During opioid analgesia and placebo analgesia there is consistent overlapping of brain regions involved in pain. In opioid analgesia there is more activation in the rostral anterior cingulate cortex and the anterior insula, whilst placebo analgesia generates greater responses in the lateral orbitofrontal cortex and ventrolateral prefrontal cortex. It is thought that this difference can be accounted for by the error signal generated by the discrepancy between actual pain and expectations of pain relief in placebo analgesia that is not present in opioid analgesia (Petrovic et al. 2010; Wager and Roy 2010). Colloca et al. (2004) open/hidden paradigm discussed earlier demonstrated that expectations of pain relief influence the magnitude of analgesia. Using this same paradigm to test the relationship between expectations and the opiate remifentanil, Atlas et al. (2012) showed that a hidden administration of remifentanil (no expectation of analgesia) influenced different brain regions when compared to an open administration of remifentanil (expectation of analgesia). Expectation of analgesia activated lateral and ventromedial prefrontal cortices and caused reduced responses in amygdala and pain-processing thalamic and somatosensory regions whereas analgesia caused by remifentanil without expectation of analgesia produced strong decreases in the anterior cingulate cortex and the weakest effects on somatosensory areas (S2/dorsal posterior insula). This suggests expectation operated independently but alongside remifentanil to reduce pain sensation. What these studies show us is that opioids, distraction, and placebo may have a common effect on pain, but they involve dissociable brain regions.

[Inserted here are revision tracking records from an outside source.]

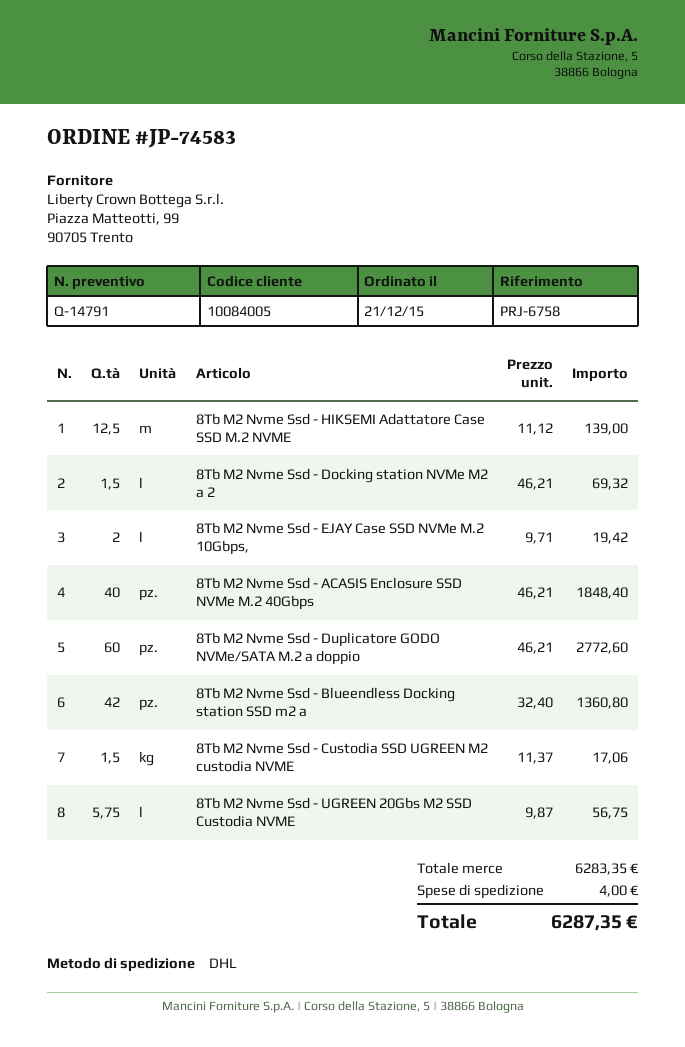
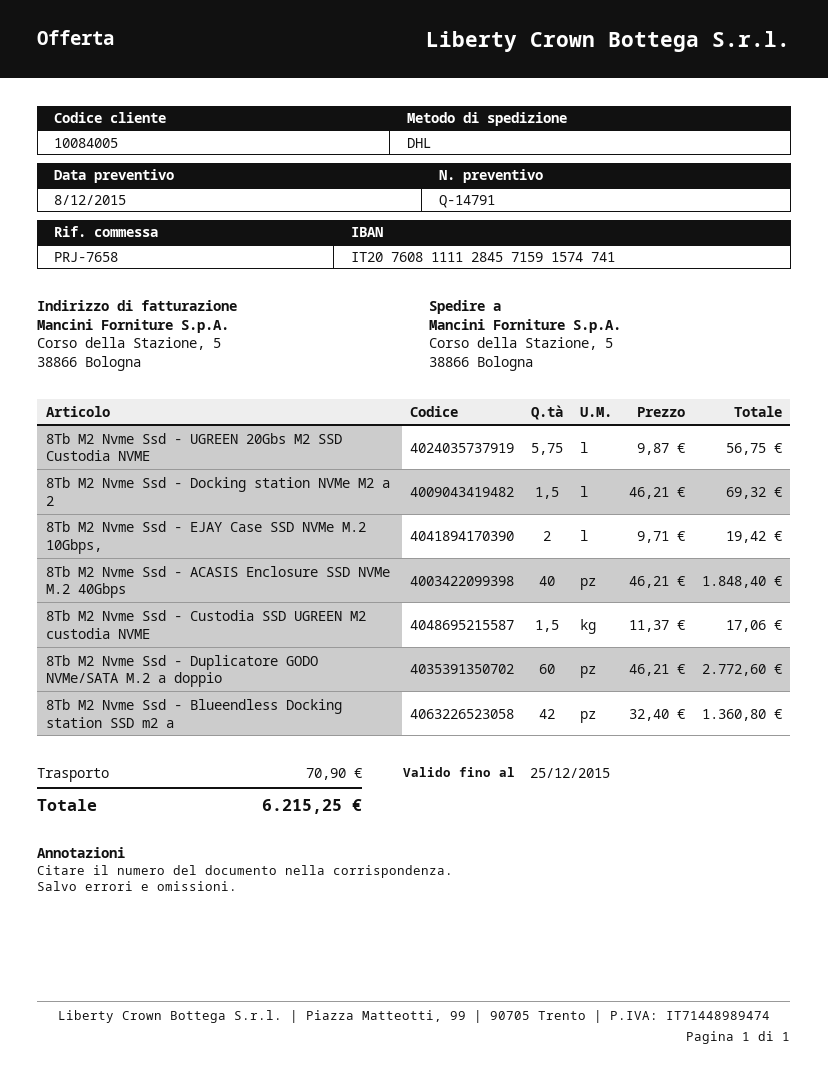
reference: PRJ-6758 -> PRJ-7658
8Tb M2 Nvme Ssd - HIKSEMI Adattatore Case SSD M.2 NVME: 12.5 x 11.12 = 139.00 -> none
shipping: 4.00 -> 70.90
total: 6287.35 -> 6215.25

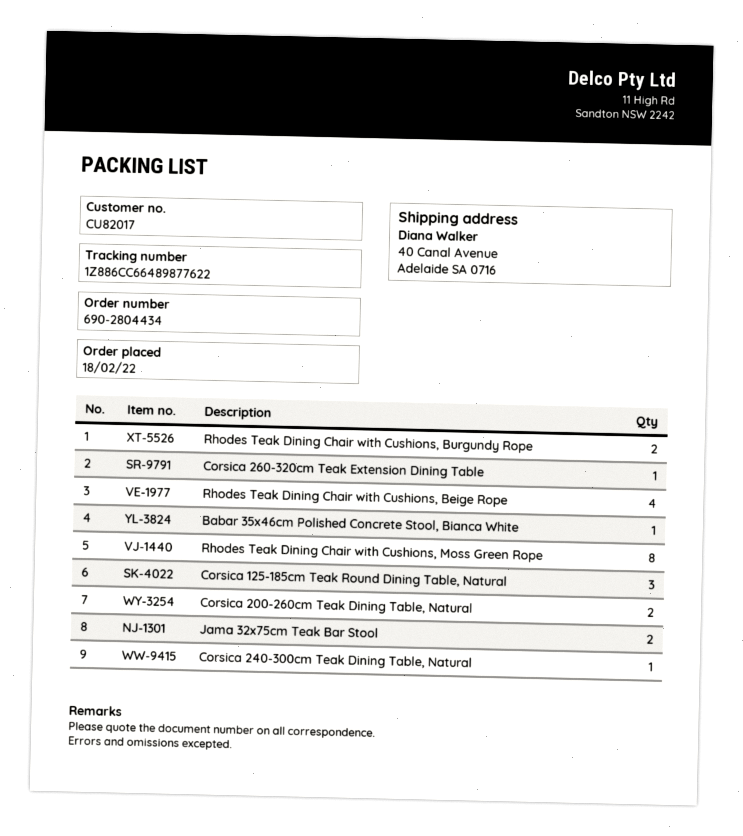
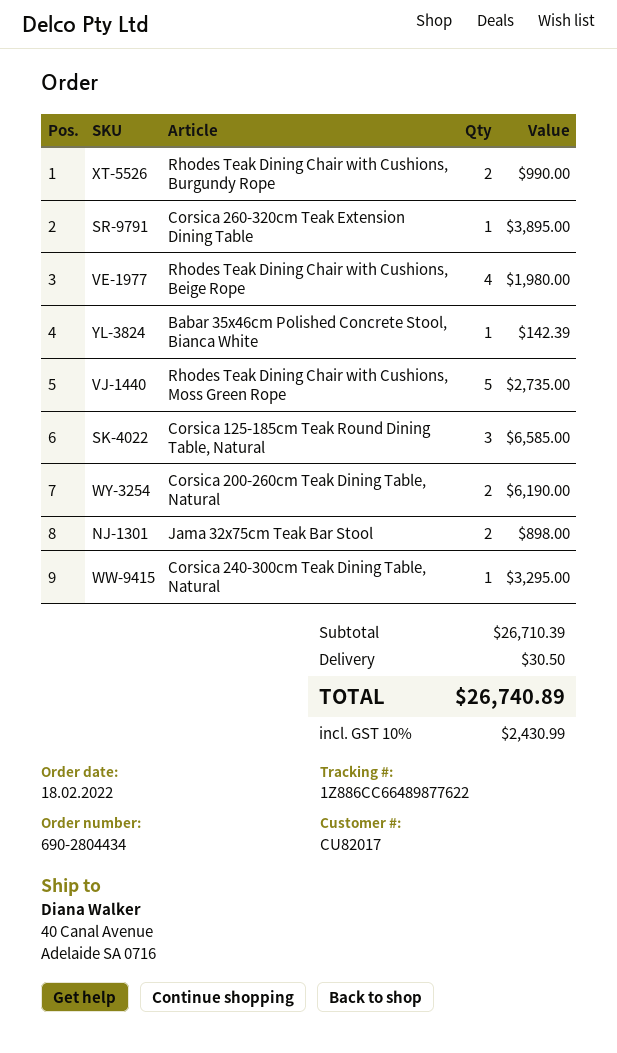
Rhodes Teak Dining Chair with Cushions, Moss Green Rope: 8 -> 5

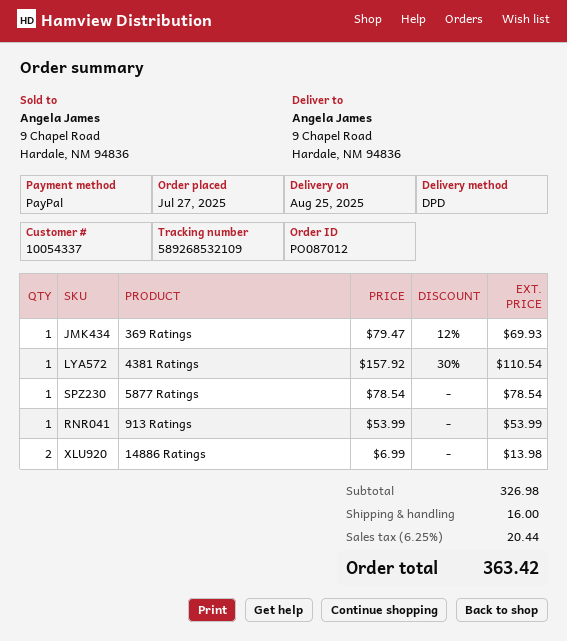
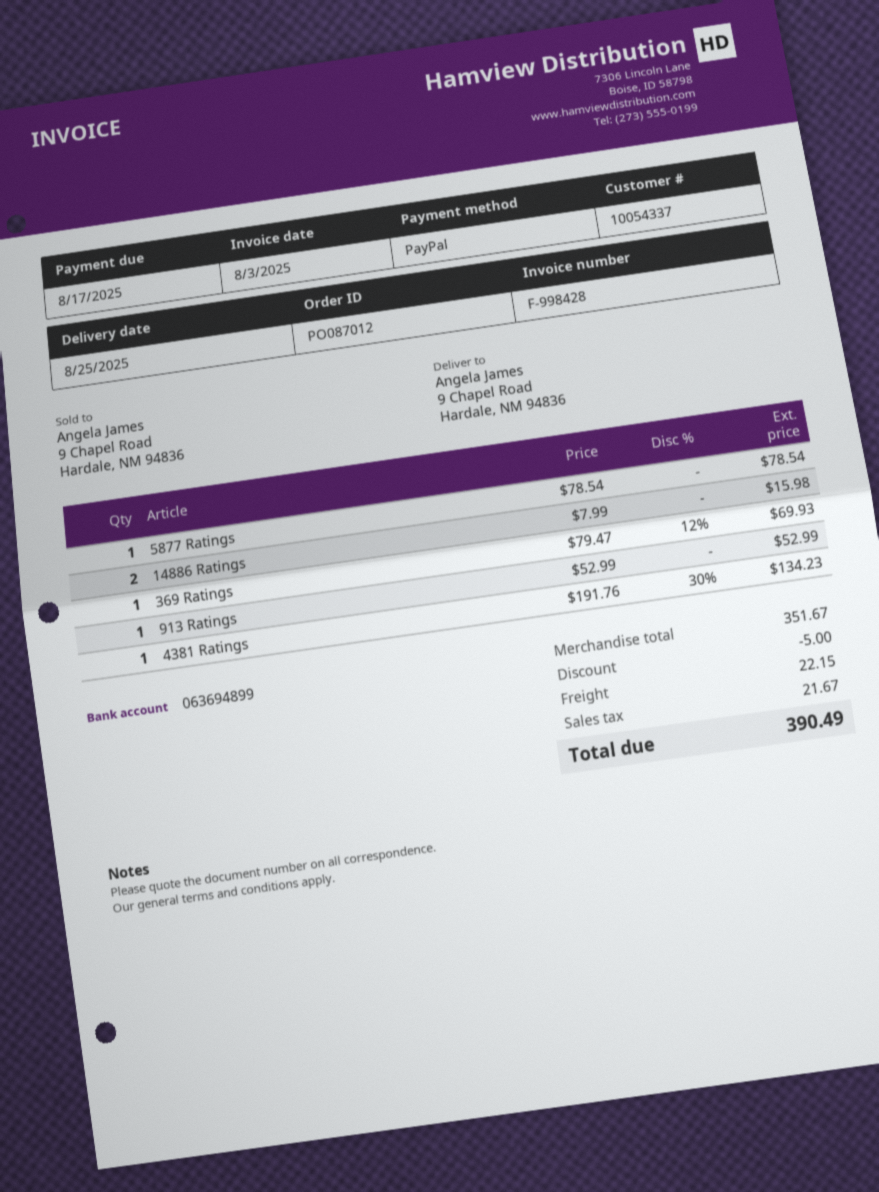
4381 Ratings: 1 x 157.92 - 30% = 110.54 -> 1 x 191.76 - 30% = 134.23
913 Ratings: 1 x 53.99 = 53.99 -> 1 x 52.99 = 52.99
14886 Ratings: 2 x 6.99 = 13.98 -> 2 x 7.99 = 15.98
subtotal: 326.98 -> 351.67
discount: none -> 5.00
shipping: 16.00 -> 22.15
tax: 20.44 -> 21.67
total: 363.42 -> 390.49

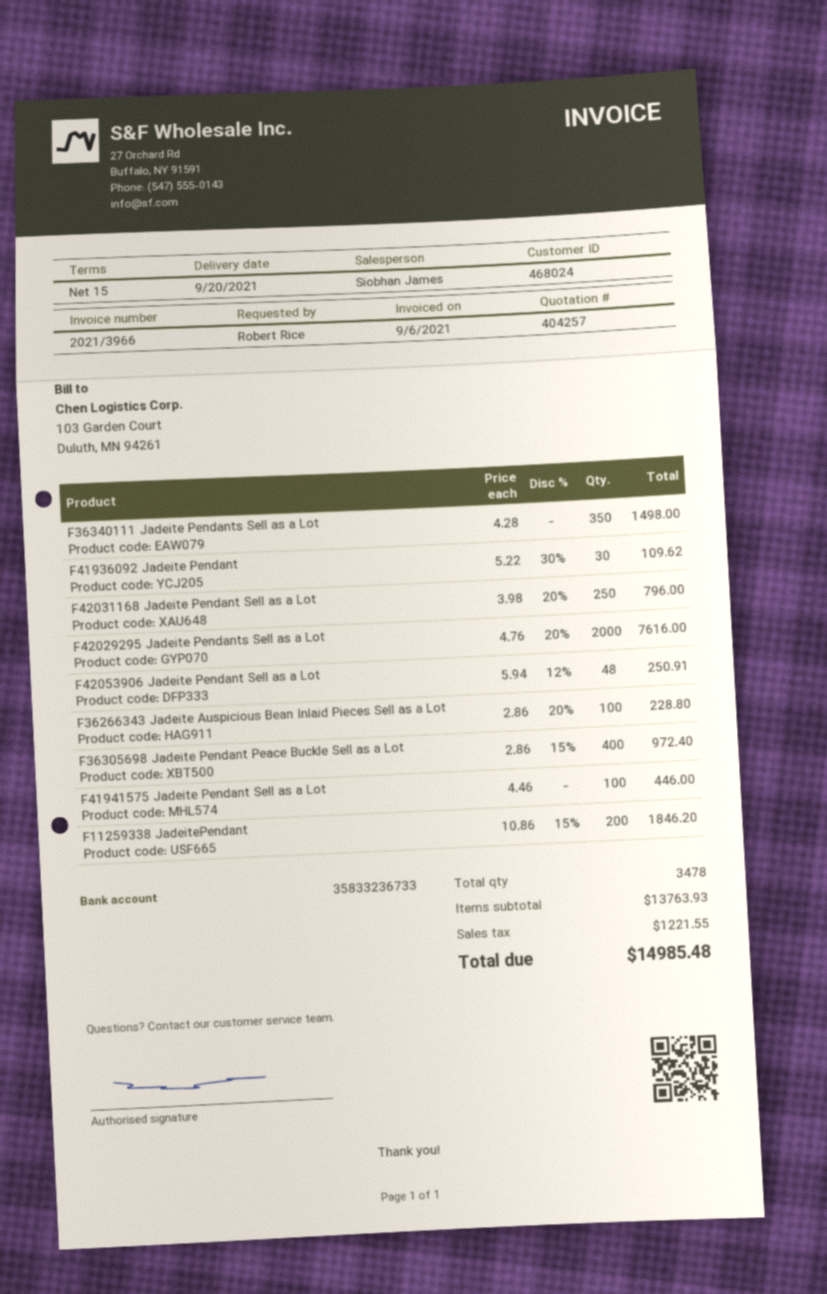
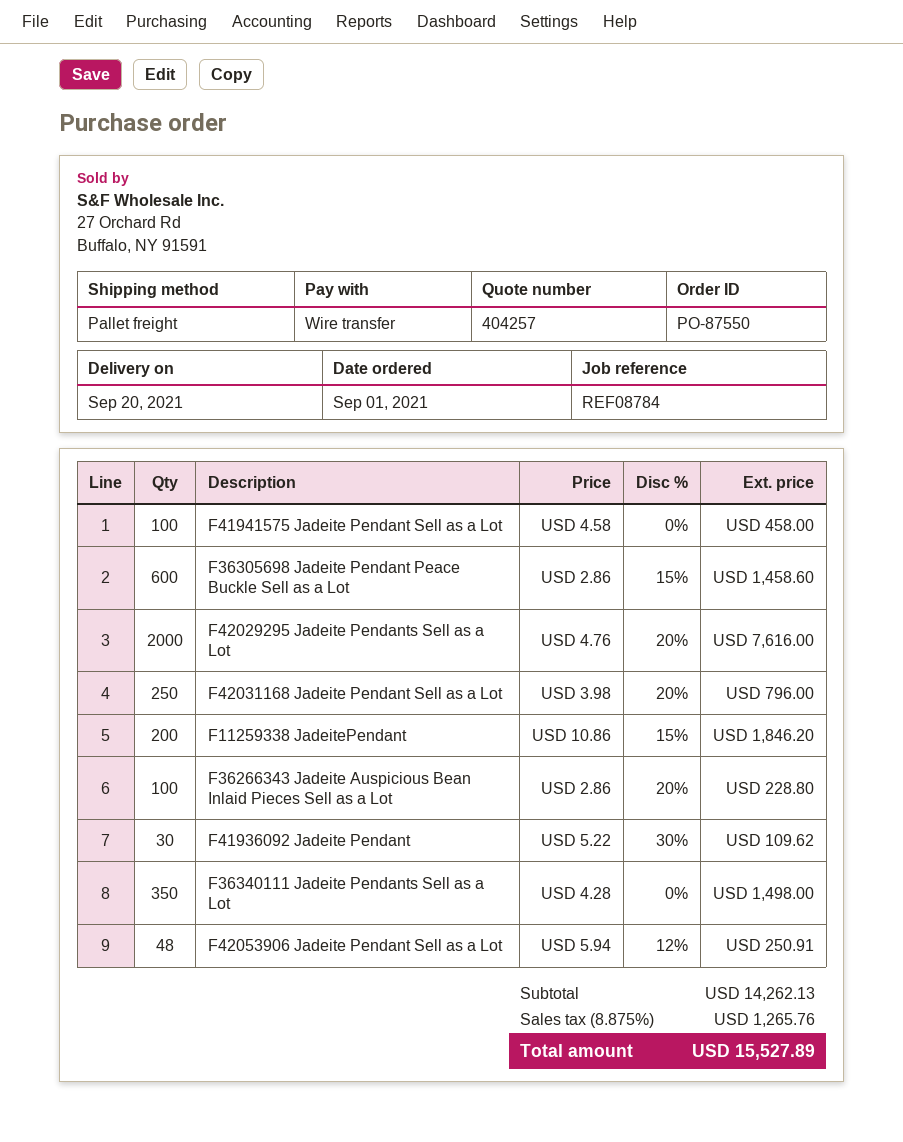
F36305698 Jadeite Pendant Peace Buckle Sell as a Lot: 400 x 2.86 - 15% = 972.40 -> 600 x 2.86 - 15% = 1458.60
F41941575 Jadeite Pendant Sell as a Lot: 100 x 4.46 = 446.00 -> 100 x 4.58 = 458.00
subtotal: 13763.93 -> 14262.13
tax: 1221.55 -> 1265.76
total: 14985.48 -> 15527.89

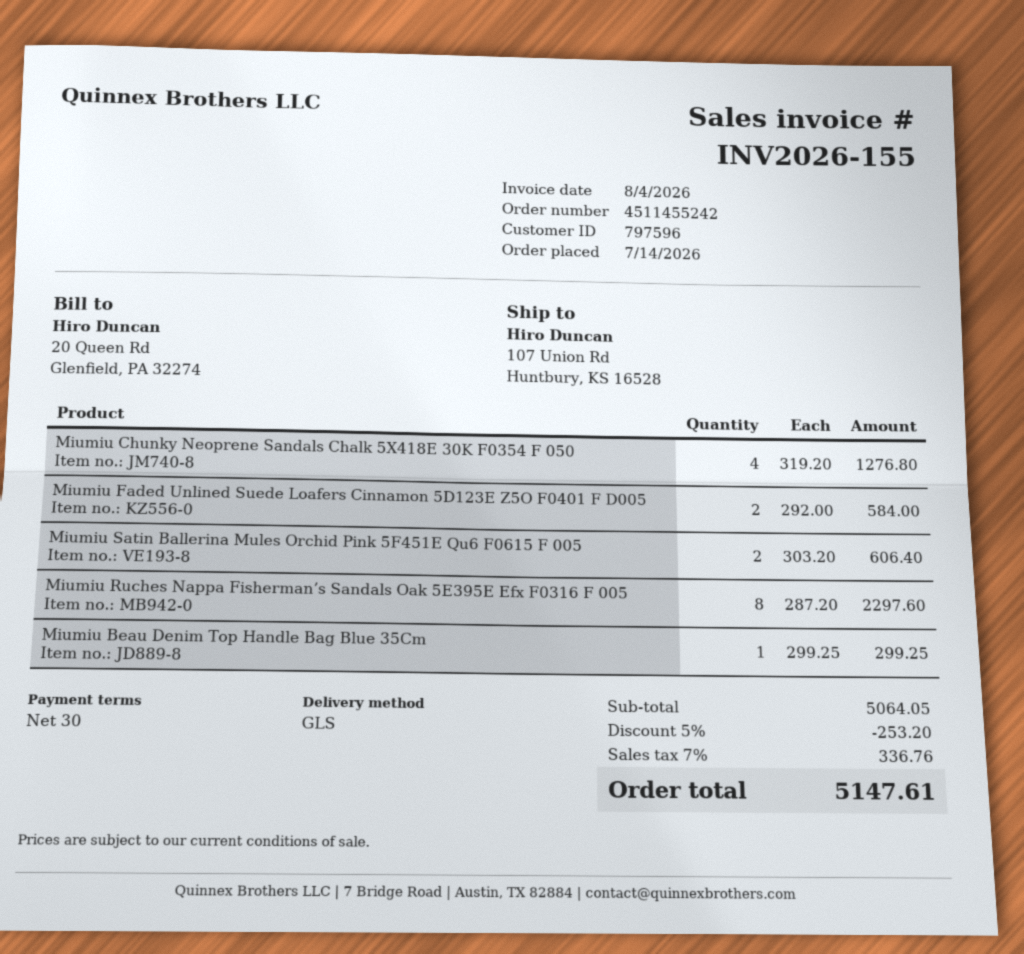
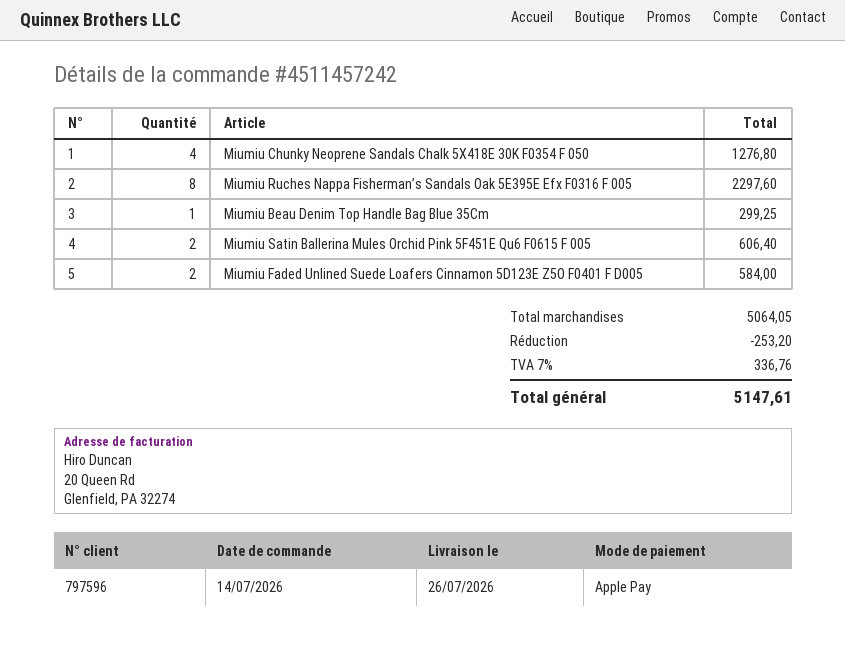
order number: 4511455242 -> 4511457242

6 Altered Sensory Processing
As discussed in the previous section, the periaqueductal grey and the rostral ventral medulla are important in the production of the opioid-mediated placebo response. These same areas are also involved in the descending inhibition of pain by diffuse noxious inhibitory control (DNIC). DNIC was first described by LeBars et al. (1979) and is an endogenous pain-modulating system which includes descending inhibitory projections coordinated in the rostral ventral medulla. DNIC is a mechanism by which the response to painful stimulation by dorsal horn wide dynamic range neurons is inhibited by a second painful stimulus (counter-irritation). This response has been previously shown to reduce the amplitude of a spinal/nociceptive flexion reflex (RIII) (Willer et al. 1989, 1990). It has been suggested that the opioid-dependent placebo response may be attributed to, or work in parallel with, the inhibition of nociceptive processing in the dorsal horn of the spinal cord. Experimentally, expectations of hyperalgesia (nocebo) have been shown to block the normal decrease in both pain perception and the nociceptive reflex activity that is usually seen during counter-irritation (Goffaux et al. 2007). In contrast, fMRI imaging of the cervical spinal cord during painful heat together with placebo treatment significantly reduced spinal activity in response to heat compared to no treatment (Eippert et al. 2009). These findings suggest that the modulation of pain by placebo affects nociceptive signal processing at the earliest stage of the central nervous system.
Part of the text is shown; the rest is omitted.